In another twist on the Toyota recall saga, U.S. regulators are investigating 10 cases in which owners of recalled -- and supposedly repaired -- Toyota vehicles have experienced further incidents of unintended acceleration.
The announcement comes after several high profile appearances by Toyota executives in Washington, D.C. in front House and Senate committees.
One complaint filed to NHTSA by the owner of a 2010 Toyota Corolla described how even though his car had already been taken in for repair, it experienced speed control that did “not seem to be consistent. [The] RPM meter would go above normal 2000 revs per minute even when the car is in neutral.”
“I do not think it has to do with the gas pedal,” the owner stated. “It appears to be a problem with the [throttle control] as the RPM meter clearly shows the revs are way higher than normal.
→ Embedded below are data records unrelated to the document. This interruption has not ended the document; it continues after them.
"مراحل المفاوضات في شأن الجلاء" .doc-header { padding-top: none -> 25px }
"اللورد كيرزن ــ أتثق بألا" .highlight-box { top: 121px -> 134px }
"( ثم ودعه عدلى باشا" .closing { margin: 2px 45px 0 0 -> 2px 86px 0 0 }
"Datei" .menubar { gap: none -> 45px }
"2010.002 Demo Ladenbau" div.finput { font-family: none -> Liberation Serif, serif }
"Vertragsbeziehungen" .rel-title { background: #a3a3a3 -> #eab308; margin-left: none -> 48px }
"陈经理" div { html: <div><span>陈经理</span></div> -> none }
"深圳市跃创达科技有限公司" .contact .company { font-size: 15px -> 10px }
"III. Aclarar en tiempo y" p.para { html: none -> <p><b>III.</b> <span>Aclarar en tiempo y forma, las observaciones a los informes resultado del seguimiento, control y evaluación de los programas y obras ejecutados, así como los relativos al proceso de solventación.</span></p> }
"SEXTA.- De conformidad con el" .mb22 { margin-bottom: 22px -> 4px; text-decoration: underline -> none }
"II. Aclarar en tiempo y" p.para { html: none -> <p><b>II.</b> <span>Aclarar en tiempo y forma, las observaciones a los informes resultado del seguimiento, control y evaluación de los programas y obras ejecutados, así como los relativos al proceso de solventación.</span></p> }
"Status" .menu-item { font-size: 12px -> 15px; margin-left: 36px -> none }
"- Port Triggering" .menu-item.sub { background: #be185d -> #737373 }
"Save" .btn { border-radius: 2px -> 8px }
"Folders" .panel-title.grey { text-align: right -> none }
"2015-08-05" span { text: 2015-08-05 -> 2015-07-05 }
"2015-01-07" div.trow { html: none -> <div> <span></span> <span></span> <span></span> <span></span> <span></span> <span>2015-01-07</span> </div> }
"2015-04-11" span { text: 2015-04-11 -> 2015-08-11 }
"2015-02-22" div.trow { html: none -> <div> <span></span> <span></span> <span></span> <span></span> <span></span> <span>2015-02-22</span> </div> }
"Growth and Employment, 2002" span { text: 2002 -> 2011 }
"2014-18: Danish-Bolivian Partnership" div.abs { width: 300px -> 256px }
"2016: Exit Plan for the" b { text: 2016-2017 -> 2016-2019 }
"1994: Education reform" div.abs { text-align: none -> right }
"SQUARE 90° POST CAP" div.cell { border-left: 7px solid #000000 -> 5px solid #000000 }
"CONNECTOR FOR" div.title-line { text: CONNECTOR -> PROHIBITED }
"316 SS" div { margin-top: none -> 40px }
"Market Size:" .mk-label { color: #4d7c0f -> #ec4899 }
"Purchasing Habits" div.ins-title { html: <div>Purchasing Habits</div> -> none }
In fact, after the gas pedal recall repair, our 4 month [old] car now burns more gas than before.”
A Corolla owner in an additional case documented two separate incidents that the owner and her daughter both experienced.
“The [contact's] daughter was driving 35MPH and the RPMs went up and the contact depressed the brake and the vehicle accelerated,” the filing stated.
The complaint went on to claim, “the contact was driving 15MPH and she started to depressed the brake [and] did not come to a complete stop.”
The 2010 Corolla was under recall and had also been supposedly fixed by her dealer.
“The contact vehicle was under recall and the dealer repaired the vehicle. The contact feels like it was not repaired because she has experienced the surge of the vehicle after it was suppose[d] to [have] been repaired.”
The Toyota Corolla is one of several models under recall for unintended acceleration issues. To date, the cause of these problems with Toyota and Lexus products have been attributed to sticky gas pedals or floor mats that can trap the pedals, or a combination of both.
However, the investigation by U.S. regulators sparks further speculation that Toyota’s unintended acceleration issues are not, in fact, related to the physical characteristics of the gas pedal. Many have posited that the problems could be related to the electronic throttle-control system used to manage the acceleration of the vehicle.
Despite these accusations, Toyota has consistently refuted this notion and maintains that their cars are being fixed and are safe to drive.
“We are confident that Toyota vehicles are safe, and we're doing everything we can to ensure that our customers are satisfied with the repairs we are making,” said Toyota spokesman Brian Lyons in an email to Automotive News.
He added, “We have rigorously tested the solutions that Toyota engineers have developed, and are aggressively investigating any complaints.”
NHTSA will report on their findings of this most recent investigation shortly.